Attuale e datato
1968. In un attico di New York Michael e la sua cerchia di amici, tutti omosessuali, si riuniscono per festeggiare il compleanno dell’amico Harold. La presenza inaspettata di Alan, compagno di college di Michael, sconvolge gli equilibri. L’uomo è etero, piuttosto omofobo a dire il vero, non si è neanche mai accorto di Michael. Il nervosismo che Alan porta alla festa, arrivando perfino a picchiare l’effeminato Emory, fa da detonatore alla nevrosi e al sadismo di Michael che inaugura un gioco cattivo: ognuno dei presenti dovrà chiamare a telefono il proprio grande amore e dichiararsi.
C’è indubbiamente qualcosa che non convince di questo film.
È importante probabilmente sapere che il testo viene da un’opera teatrale di Mart Crowley datata 1968 sulla quale già un film, con la supervisione dell’autore, era stato realizzato nel 1970 da William Friedkin. L’autore, purtroppo scomparso recentemente, aveva dichiarato all’epoca di aver scritto la pièce per rabbia, non per attivismo politico: la rabbia causata dall’attitudine sociale che riscontrava all’epoca, totalmente chiusa nei confronti dell’omosessualità tanto da concedere, anche professionalmente, poco più che piccoli spiragli. Era, appunto, il 1968. La pièce fu uno shock per i soliti spettatori teatrali. Già l’anno dopo, il 1969, i cosiddetti “Moti di Stonewall” segneranno uno spartiacque nel mondo LGBT+ che, idealmente, nacque proprio allora.
Di The Boys In the Band, dicevamo, esiste un’affascinante versione quasi contemporanea con Kenneth Nelson e Leonard Frey. Una versione più cupa dato che, per il mondo LGBT+, fu come se qualcuno avesse preso di forza la macchina da presa e l’avesse fissata su quello che non si era voluto vedere fino ad allora.
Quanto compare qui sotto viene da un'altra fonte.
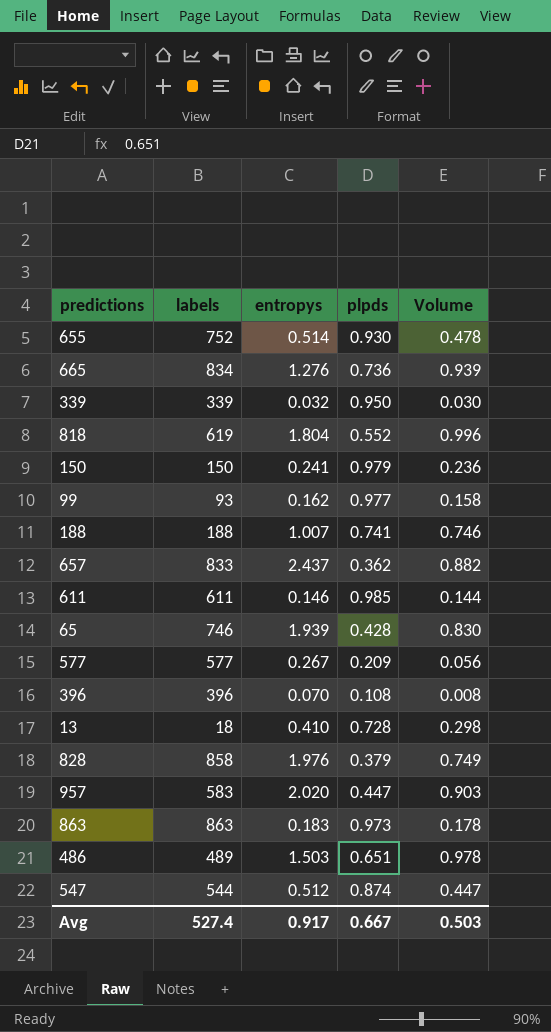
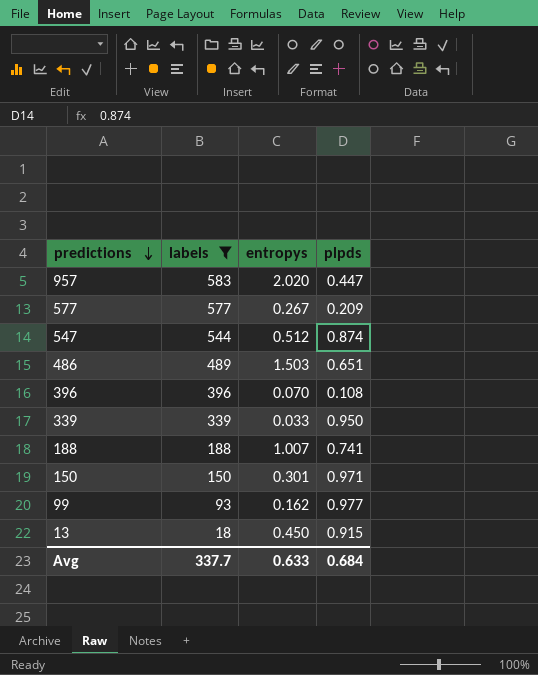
filter: none -> labels <= 583
row order: none -> predictions descending
column Volume | formula: [entropys] * [plpds] -> none
339 | entropys: 0.032 -> 0.033
150 | entropys: 0.241 -> 0.301
150 | plpds: 0.979 -> 0.971
13 | entropys: 0.410 -> 0.450
13 | plpds: 0.728 -> 0.915
Avg | labels: 527.4 -> 337.7
Avg | entropys: 0.917 -> 0.633
Avg | plpds: 0.667 -> 0.684

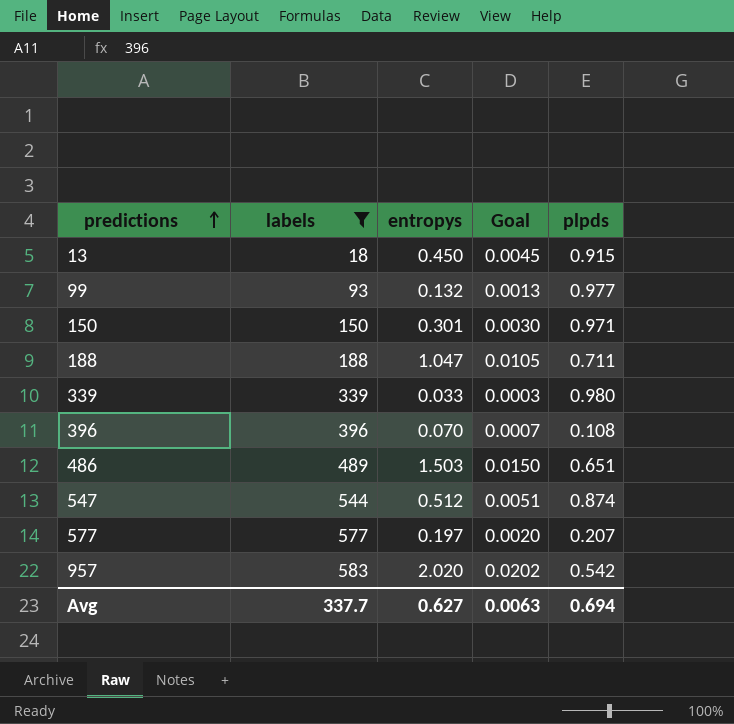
row order: predictions descending -> predictions ascending
column Goal | formula: none -> [entropys] * 0.01
99 | entropys: 0.162 -> 0.132
188 | entropys: 1.007 -> 1.047
188 | plpds: 0.741 -> 0.711
339 | plpds: 0.950 -> 0.980
577 | entropys: 0.267 -> 0.197
577 | plpds: 0.209 -> 0.207
957 | plpds: 0.447 -> 0.542
Avg | entropys: 0.633 -> 0.627
Avg | plpds: 0.684 -> 0.694

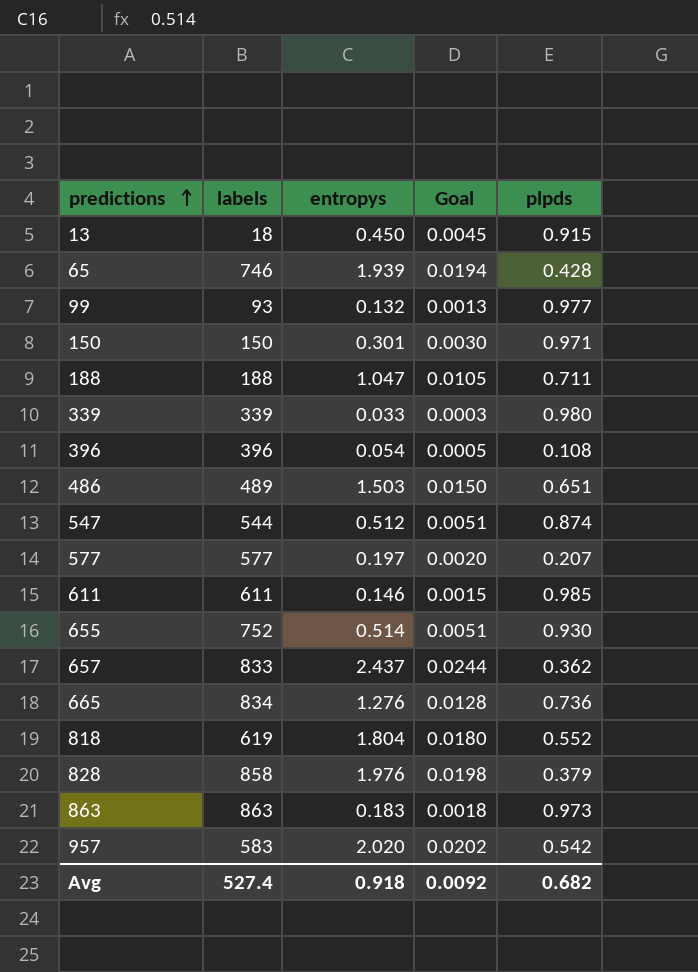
filter: labels <= 583 -> none
396 | entropys: 0.070 -> 0.054
396 | Goal: 0.0007 -> 0.0005
Avg | labels: 337.7 -> 527.4
Avg | entropys: 0.627 -> 0.918
Avg | Goal: 0.0063 -> 0.0092
Avg | plpds: 0.694 -> 0.682

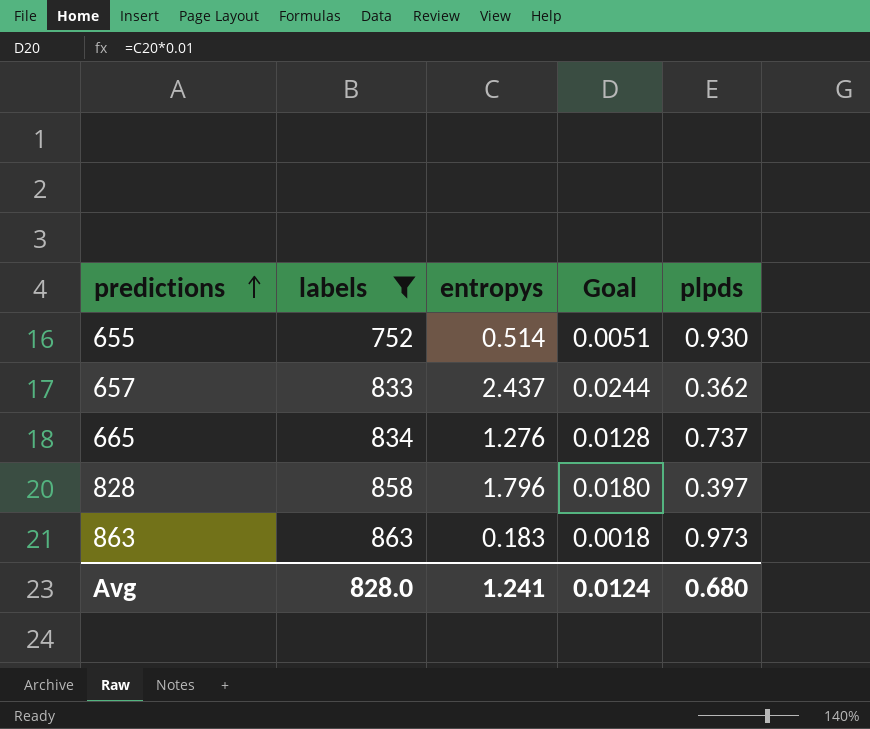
filter: none -> labels >= 752
665 | plpds: 0.736 -> 0.737
828 | entropys: 1.976 -> 1.796
828 | Goal: 0.0198 -> 0.0180
828 | plpds: 0.379 -> 0.397
Avg | labels: 527.4 -> 828.0
Avg | entropys: 0.918 -> 1.241
Avg | Goal: 0.0092 -> 0.0124
Avg | plpds: 0.682 -> 0.680

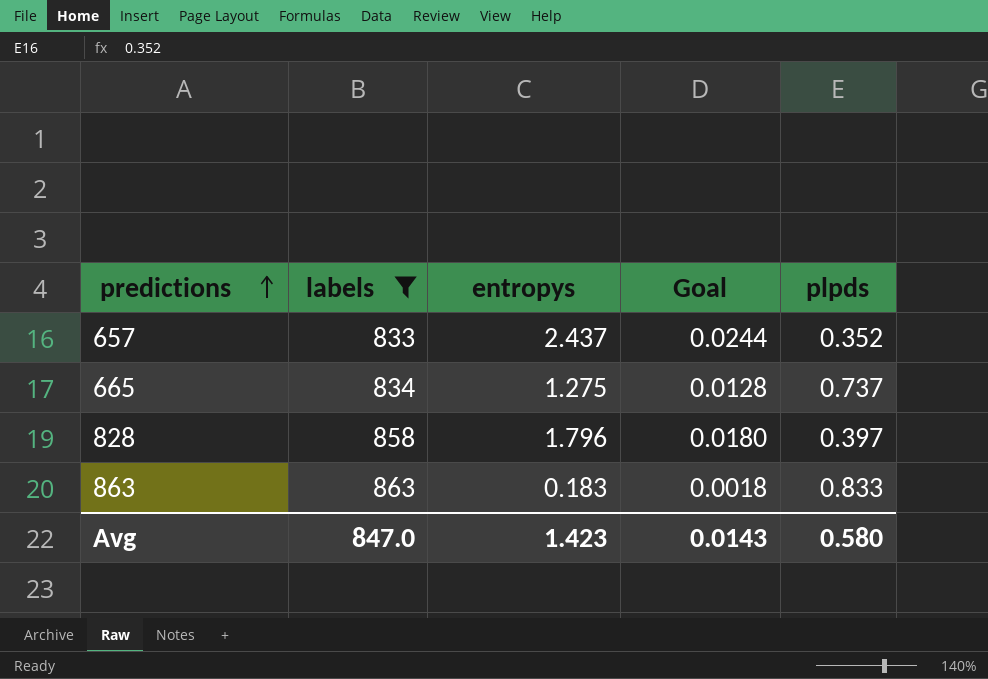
row 655: 752 | 0.514 | 0.0051 | 0.930 -> none
657 | plpds: 0.362 -> 0.352
665 | entropys: 1.276 -> 1.275
863 | plpds: 0.973 -> 0.833
Avg | labels: 828.0 -> 847.0
Avg | entropys: 1.241 -> 1.423
Avg | Goal: 0.0124 -> 0.0143
Avg | plpds: 0.680 -> 0.580

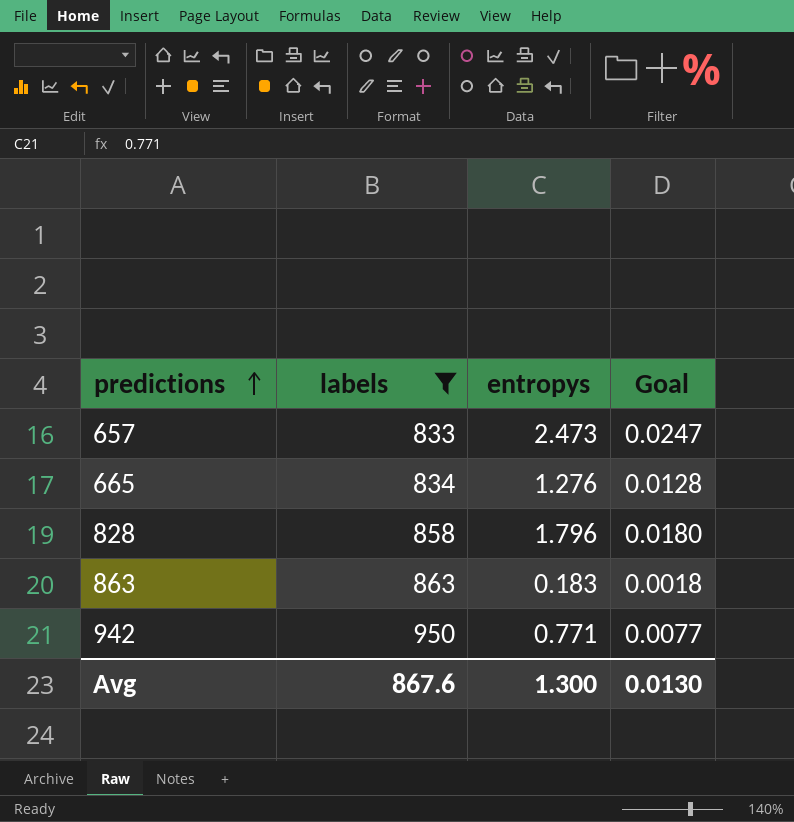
column plpds | position: 5 -> none
657 | entropys: 2.437 -> 2.473
657 | Goal: 0.0244 -> 0.0247
665 | entropys: 1.275 -> 1.276
row 942: none -> 950 | 0.771 | 0.0077
Avg | labels: 847.0 -> 867.6
Avg | entropys: 1.423 -> 1.300
Avg | Goal: 0.0143 -> 0.0130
Ecco, cosa non convince del remake, ricalcato sulla versione di Broadway del 2018 sempre diretta da Joe Mantello, di cui si è conservato lo stesso cast? Non certo il cast: Jim Parsons, lo sappiamo, è a suo agio nei ruoli sadici mentre Zachary Quinto sembra volutamente ricalcare Leonard Frey. Anche il tema centrale regge bene, lo scavare nella vita di un gruppo di amici omosessuali fino ad arrivare alle loro insicurezze e difficoltà ad affrontare la vita di tutti i giorni, contiene sicuramente degli spunti ancora oggi – purtroppo – attuali. No, quel che non convince sta decisamente nella forma: si sente forte l’impronta di un tipo di drammaturgia americana novecentesca che oggi suona vecchia, ecco perché alcune recensioni hanno definito il film “lento”. È piuttosto difficile invece far risultare la messa in scena più scattante di così se la scelta è quella di non mettere mano al testo teatrale e un improbabile remake di Chi ha paura di Virginia Woolf, testo che risente della stessa impronta drammaturgica, renderebbe lo stesso risultato. Invece, perfino le scelte musicali sono rimaste le stesse (del primo film): Love Is Like A Heat Wave di Martha and the Vandellas, Good Lovin’ Ain’t Easy To Come di Marvin Gaye e Tammi Terrell e poi Miles Davis, Herbie Hancock e Chet Baker per ricreare proprio quella stessa atmosfera di fine anni Sessanta nella New York dell’Upper East Side. Ancora, abbiamo detto come in quegli anni mostrare personaggi apertamente gay che si raccontano fosse sconvolgente. Questo tipo di shock – per fortuna – al giorno d’oggi si è perso: in più di cinquanta anni di rappresentazioni LGBT+ per fortuna ce ne sono state tante. Questo depotenzia anche affermazioni chiave come: “Chi era quello che diceva sempre ‘Mostrami un omosessuale felice e io ti mostrerò il cadavere di un gay’?”. L’omofobia è sempre un grosso, vergognoso problema del mondo occidentale, ma è incorretto dire che il mondo dal 1968 non sia cambiato e la figura dell’omosessuale triste e sofferente è diventata, da pugno nello stomaco, cliché. Al giorno d’oggi ci sono altri modi meno ovvi di mostrare il rapporto con la propria sessualità: il cinema e la serialità ci hanno mostrato anche omosessuali felici o situazioni più complesse.
In teatro, un testo come The boys in the band può avere ancora un senso dato che l’esperienza dei corpi che si muovono su un palco è qualcosa di diverso dal cinema. Al cinema invece funziona paradossalmente meglio come “time capsule” nella versione del 1970.